Having been outside of the hospital part of the healthcare industry now for a couple of years and reading and watching, I never realized how whinny hospital execs are. We are expecting someone else to fix our problems. Maybe its time as healthcare executives we stepped up to plate, reached consensus on a strategy and drove some real national policy agenda and change. Instead we are reactive and acting surprised when someone steps with a solution on issues that we should be leading and then we react with the why it will not work, not the why it will. Oh wait, if we did that we couldn't complain much anymore. No wonder no one takes the healthcare industry seriously. I am sure this really endures me to the industry.
IT Anyone?
Expensive... needed.... and the right thing to do. EMR, e-prescribng, RHOIs (which may be dead anyway) and a whole host of issues besides the technical ones. Seems to me to be the cost of doing business. We all agree that government wants IT, doctors and hospitals want IT, employers want IT from providers and national healthcare leadership want IT and the AHA wants government to pay for IT. Sorry, there I go again not being part of the solution but adding to the let someone else pay for what I need to do for my organization from a cost of doing business perspective.

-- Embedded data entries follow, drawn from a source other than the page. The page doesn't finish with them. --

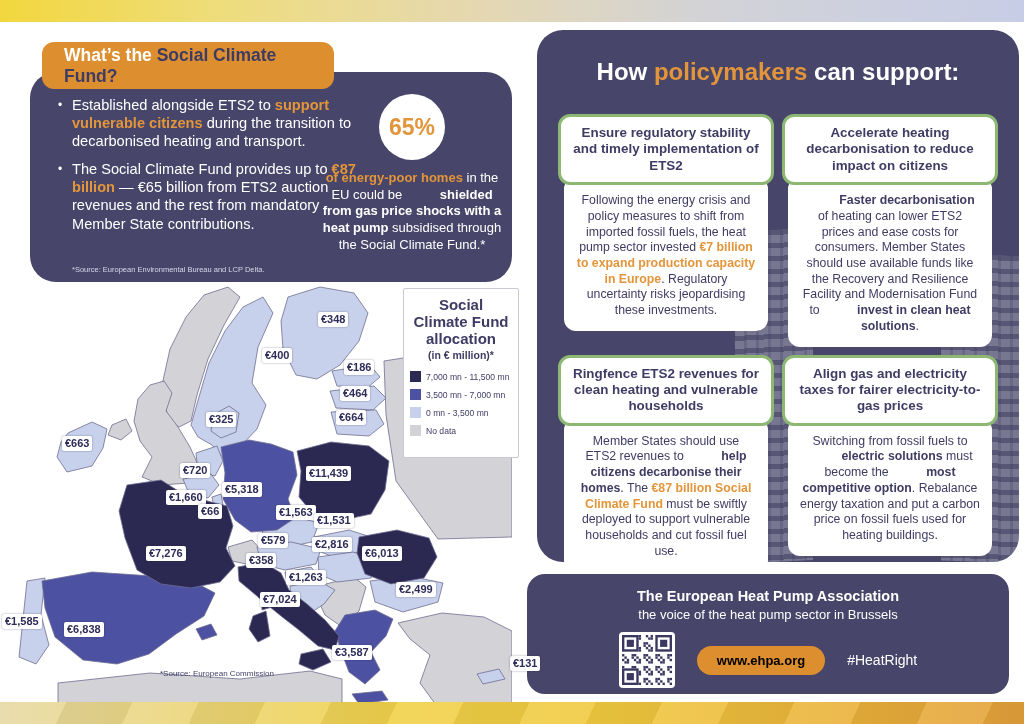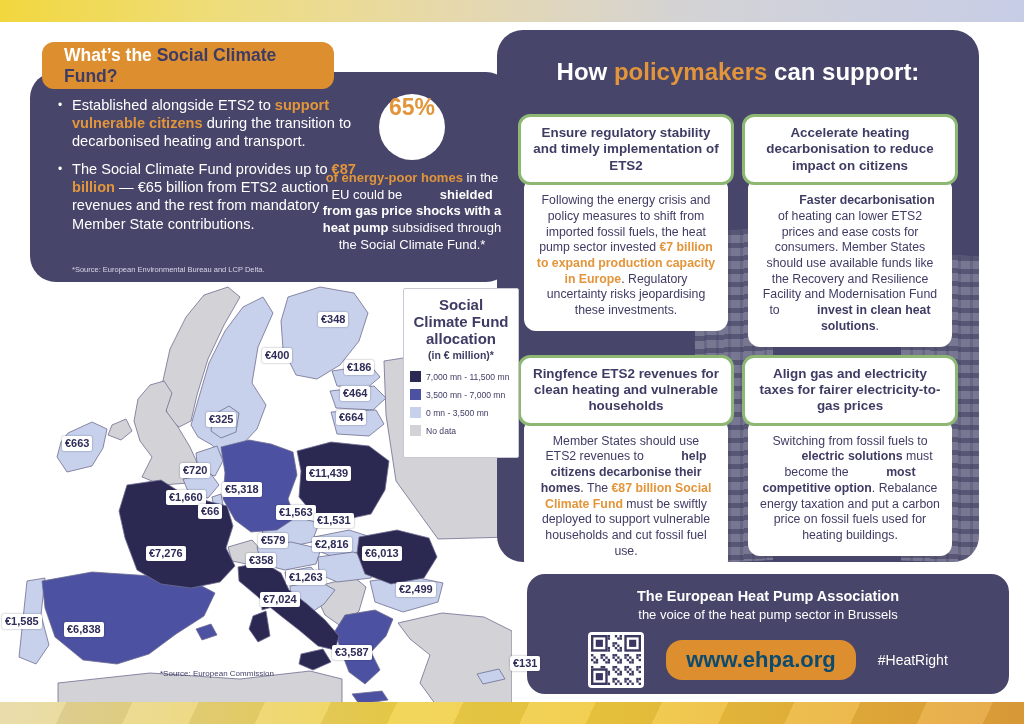"How policymakers can support:" .right-panel { left: 497px -> 537px }
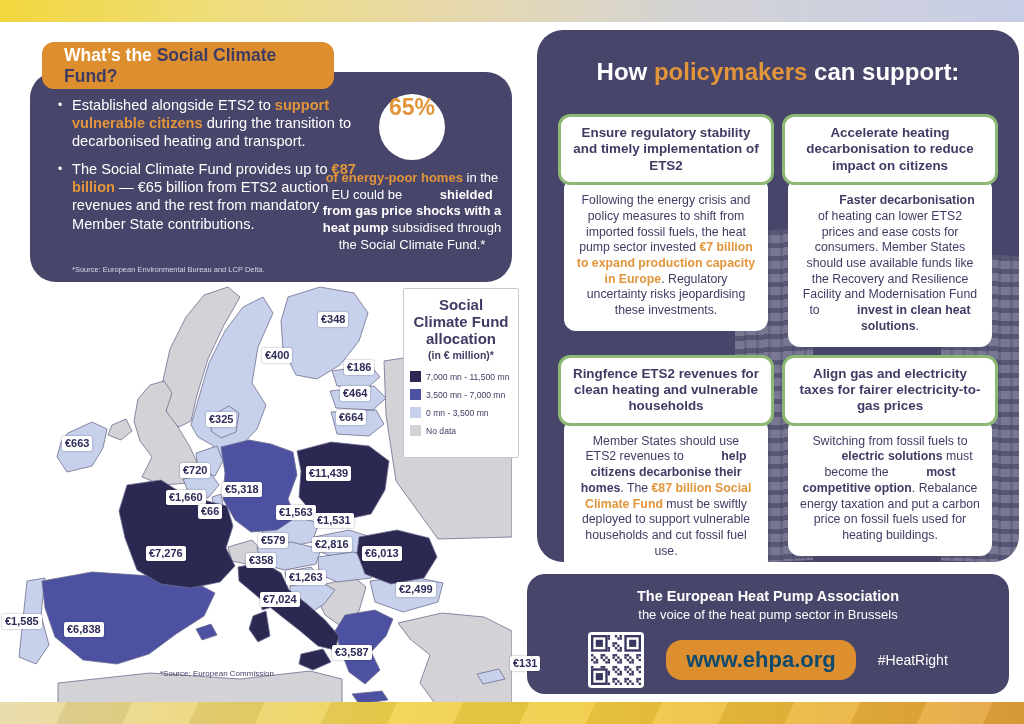"65%" .stat-circle { align-items: flex-start -> center }
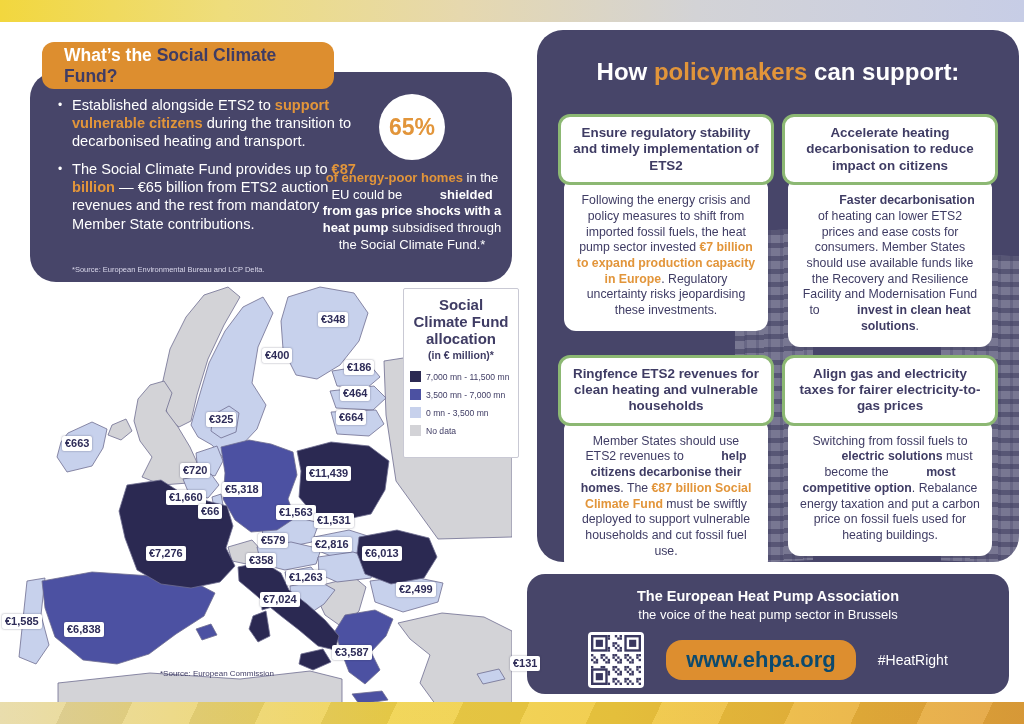"www.ehpa.org" .ehpa-btn { color: #0c4a6e -> #000000; font-size: 22px -> 13px }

My simple question is, so why is the government expected to provide the cash to hospitals, health systems and others to move to computerization? Money for IT might just be available if every hospital in the US didn't have to provide every service, piece of new technology, improved efficiency and productivity, reduced medical errors and improved customer satisfaction.
In the end....
These are not simple problems and do not have simple answers. I have made light and poked fun, and I am sure irritated a bunch of people along the way. But at the end of the day, unless we can come together, use a little common sense and ask what is right for all instead of what's in it for me, we could solve these problems. Maybe that's what Senator Obama has figured out, the American people have figured out and we are just waiting for everybody else to catch up.